The White House
Office of the Press Secretary
For Immediate Release
May 18, 2011
Excerpted by Rawlinsview
Factsheet: Economic Support for the Middle East and North Africa
The countries of the Middle East and North Africa are diverse societies with diverse characteristics and economies. The region of over 400 million people contains a group of countries that export 18 million barrels a day of oil as well as a group that is dependent on oil imports from their neighbors. Saudi Arabia’s $440 billion economy is more than 14 times that of Yemen. What these countries share is untapped potential, that if unlocked could provide broader economic opportunities for their people.
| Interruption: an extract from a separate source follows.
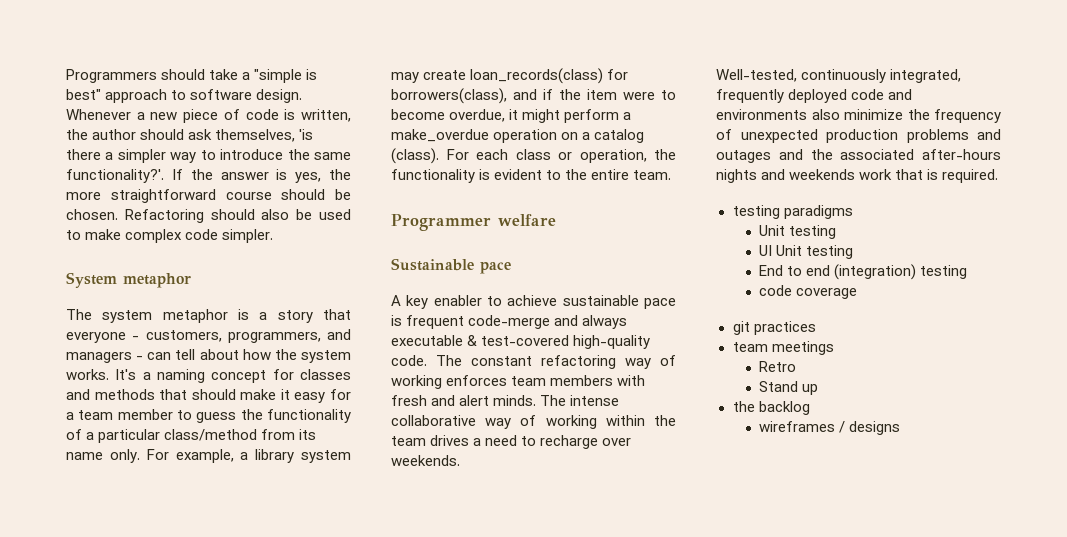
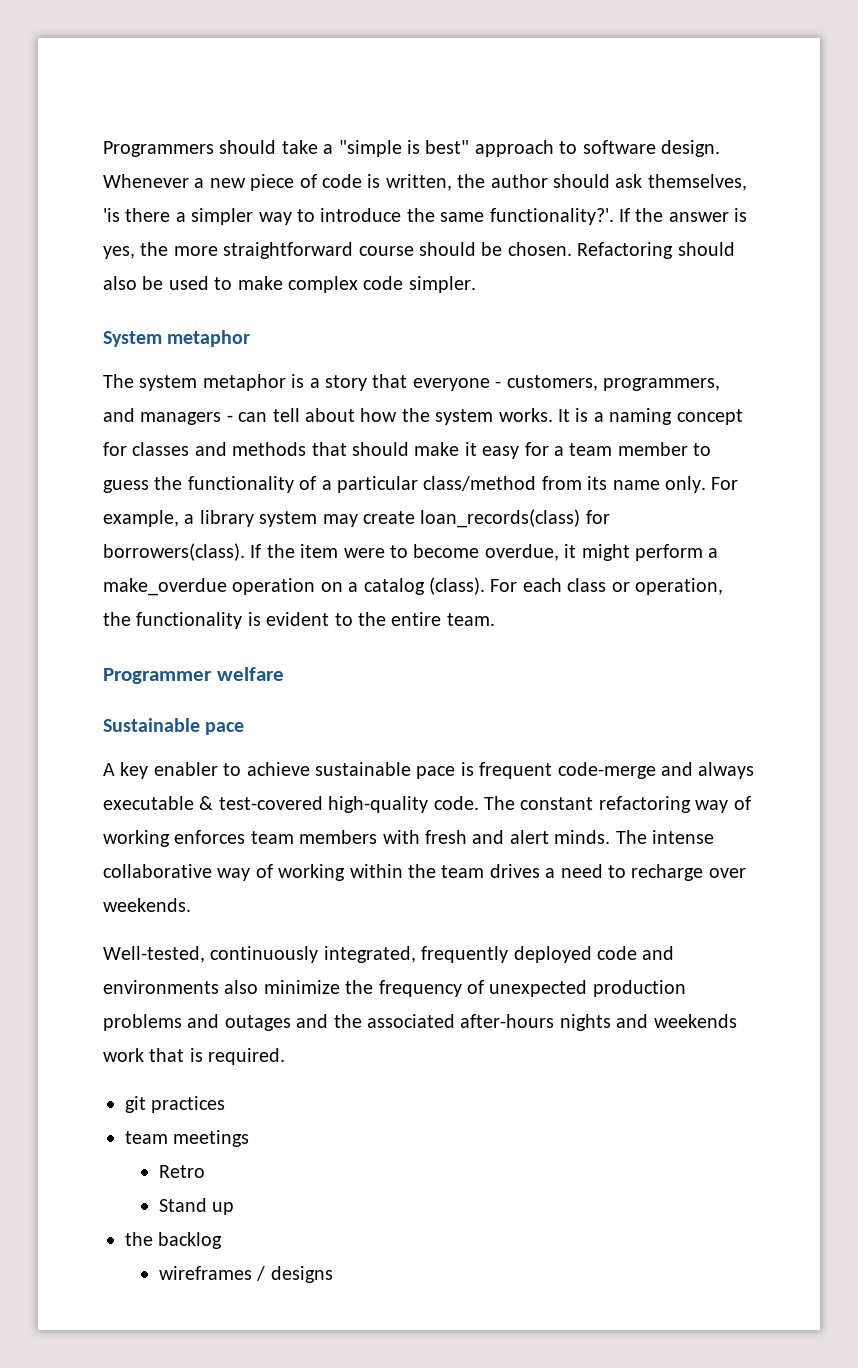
[115,369,137,380] It's -> [558,408,589,422] It is
[391,88,553,104] borrowers(class), and if -> [103,543,262,561] borrowers(class). If
[732,205,853,219] [759,225,837,239] [759,245,854,259] [759,264,968,280] [759,285,858,299] // testing paradigms // Unit testing // UI Unit testing // End to end (integration) testing // code coverage -> (286, 1056) none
Oil and gas revenues have enriched several countries and enabled them to fund ambitious infrastructure programs. Some of the non-oil exporters attracted more foreign direct investment and achieved an acceleration of economic growth. The pace of economic reform in the region, however, has been uneven and corruption has been a widespread challenge. Despite an abundance of natural resources and impressive potential human capital, economic growth in the region has not been as rapid as in the fast-growing emerging market world, nor have its benefits been widely distributed.
With the majority of the population under the age of 30, and more than 4 million people entering the labor force annually, the demographics of the Middle East and North Africa pose challenges. Unemployment rates are high across the region, particularly among the burgeoning youth population. In Egypt, youth unemployment is estimated at over 30 percent. The ability to address the growing demand for jobs – which was one of the drivers behind the revolution – will require significant structural changes and economic reform.
Develop a framework for trade integration and investment. If you take out oil exports, the MENA region of nearly 400 million people exports about the same amount of goods as does Switzerland, with less than 8 million people. Moreover, regional trade structures are poorly integrated, as MENA sourced just 13 percent of their imports from other countries in the region. Developing Asian countries, in contrast, sourced over 25 percent of their imports from regional partners. The United States will launch a comprehensive Trade and Investment Partnership Initiative in the Middle East and North Africa. We will work with the European Union as we launch step-by-step initiatives that will facilitate more robust trade within the region, build on existing agreements to promote greater integration with U.S. and European markets, and open the door for those countries who adopt high standards of reform and trade liberalization to construct a regional trade arrangement.